Ma eccoci alle ultime parole – dedicate ai suoi amici e colleghi, Patrick, Chris, Jessie, Matt, Chas, Alice, Jonah, Zoe – sul Blog made in Sullivan, ora atteso da altre prove di scrittura, e di vita. “Spero che questi quindici anni di intuizioni e di errori, nuove verità e vecchie bugie, pregiudizi e amore, scherzi e intimità, presentimenti e oblii, sia preso per quello che è, o poteva essere. Spero che possiamo guardare con occhi semplici al nostro viaggio, alle nostre risate, al dolore che abbiamo condiviso e all’amore che ci ha unito come una squadra e una comunità. Perchè abbiamo combattuto insieme per cercare la verità che c’è nel mondo”. Buon viaggio, Andrew.

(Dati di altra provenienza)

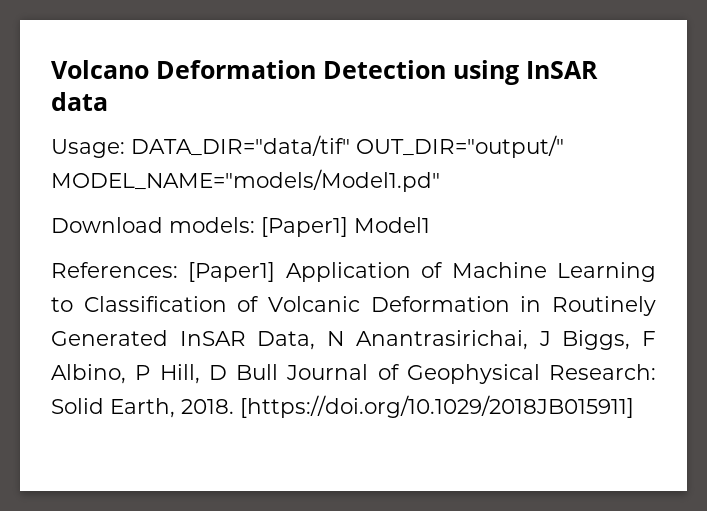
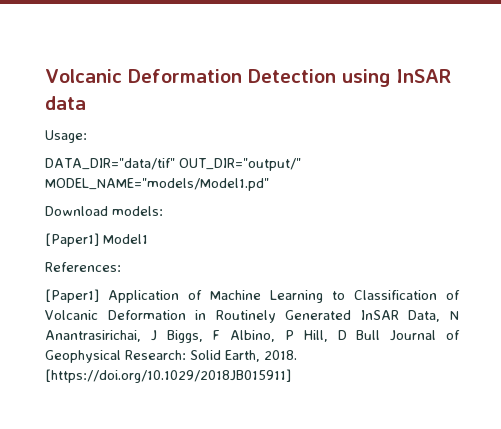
[51,60,149,79] Volcano -> [45,69,122,83] Volcanic
(125, 148) none -> (87, 136) //
(255, 225) none -> (163, 211) //
(178, 270) none -> (121, 267) //

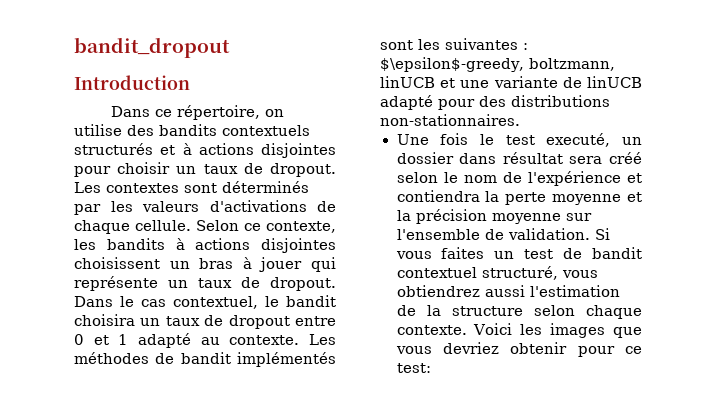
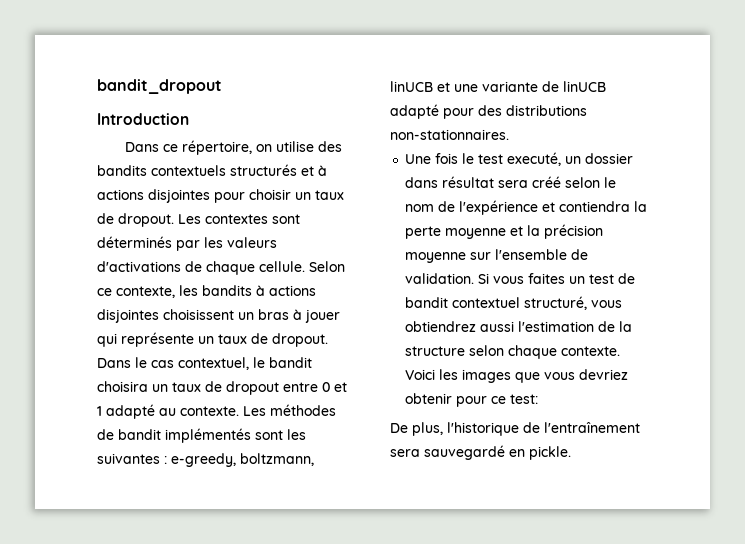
[380,57,524,72] $\epsilon$-greedy, -> [171,453,236,467] e-greedy,
(431, 368) none -> [390,422,640,436] [390,445,571,460] // De plus, l'historique de l'entraînement sera sauvegardé en pickle.

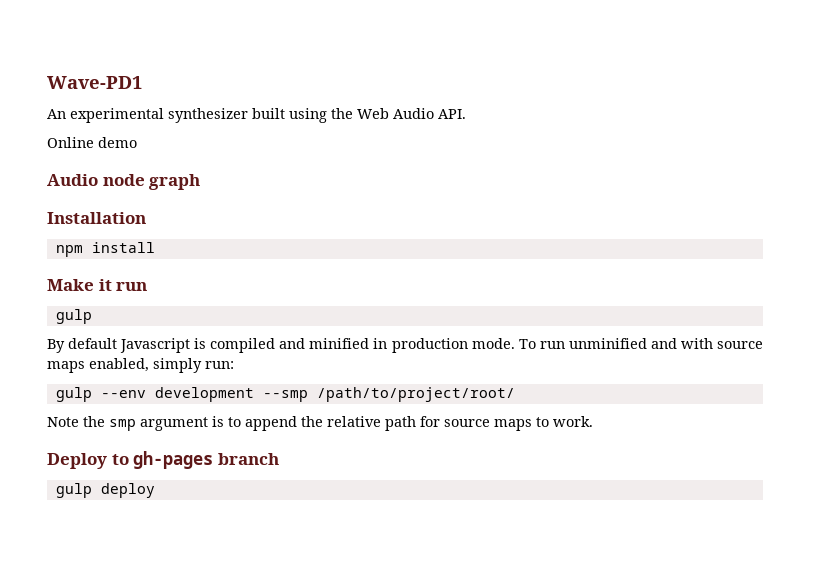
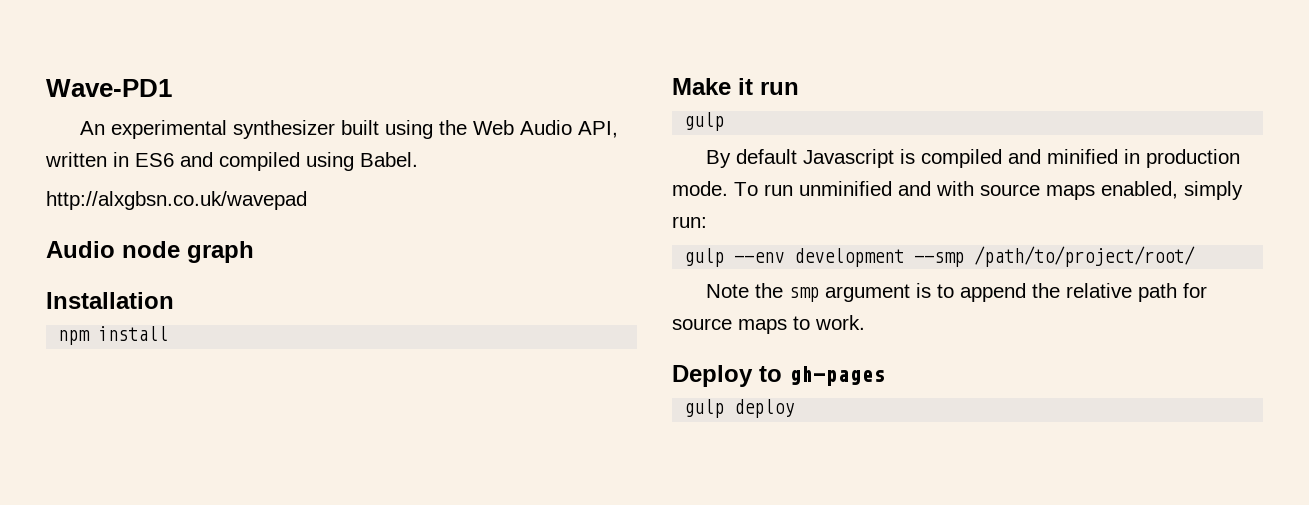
[438,109,466,119] [47,137,137,148] API. // Online demo -> [577,121,618,138] [45,152,418,171] [46,191,307,210] API, written in ES6 and compiled using Babel. // http://alxgbsn.co.uk/wavepad
[217,453,279,465] branch -> (885, 376) none

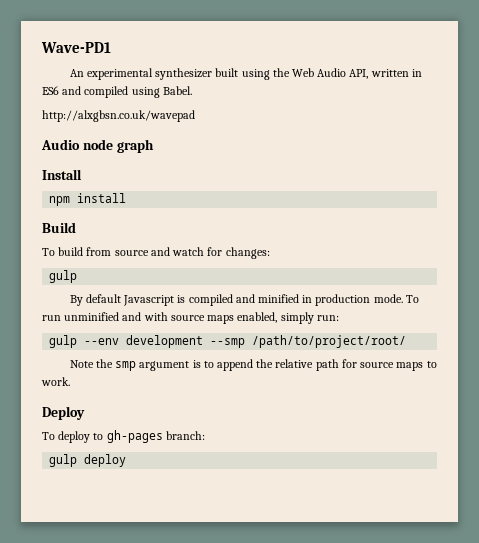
[46,292,174,309] Installation -> [42,169,82,180] Install
[672,78,799,95] Make it run -> [42,222,76,233] [42,247,270,259] Build // To build from source and watch for changes:
(753, 376) none -> [42,431,91,443] // To deploy
(885, 376) none -> [165,431,205,440] branch:

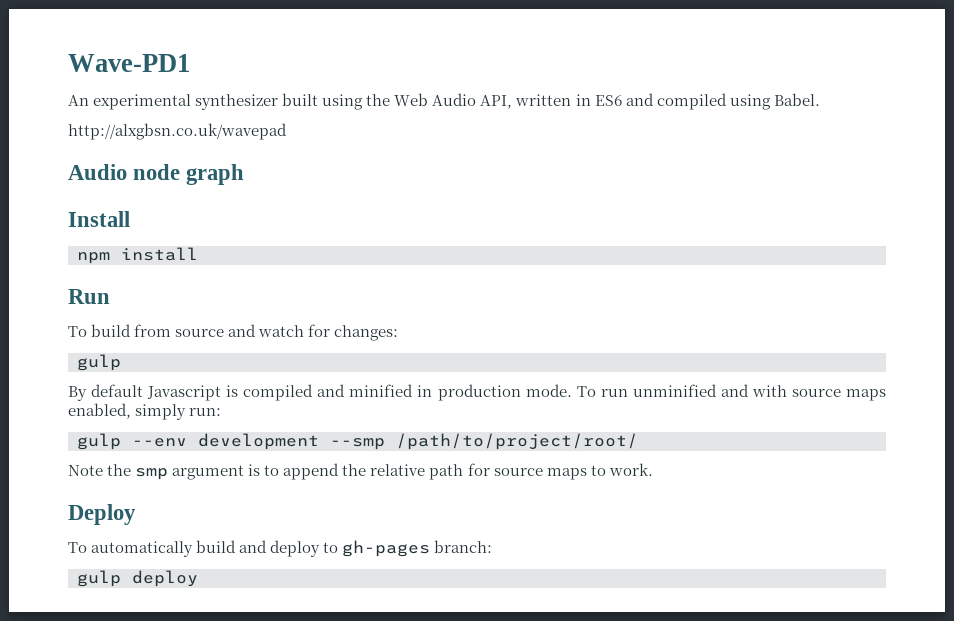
[42,222,76,233] Build -> [68,289,110,304] Run
(55, 436) none -> [91,540,268,557] automatically build and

P.S. Mentre Sullivan saluta il suo blog, per lo storico blog di Grillo a quanto pare la situazione precipita. Ecco cosa scrive il Corsera del 18 febbraio. “Molto tempo è passato da giugno 2006, quando il sito di Grillo era nella top ten mondiale e al comando incontrastato in Italia. Ora www.beppegrillo.it è precipitato al numero 7.447 nel mondo e al 154esimo in Italia. La classifica – spiega Alessandro Trocino – è di Alexa, gruppo Amazon, tra le principali aziende mondiali che si occupano di statistiche internet e partner di Google nel determinare il ranking di un sito”.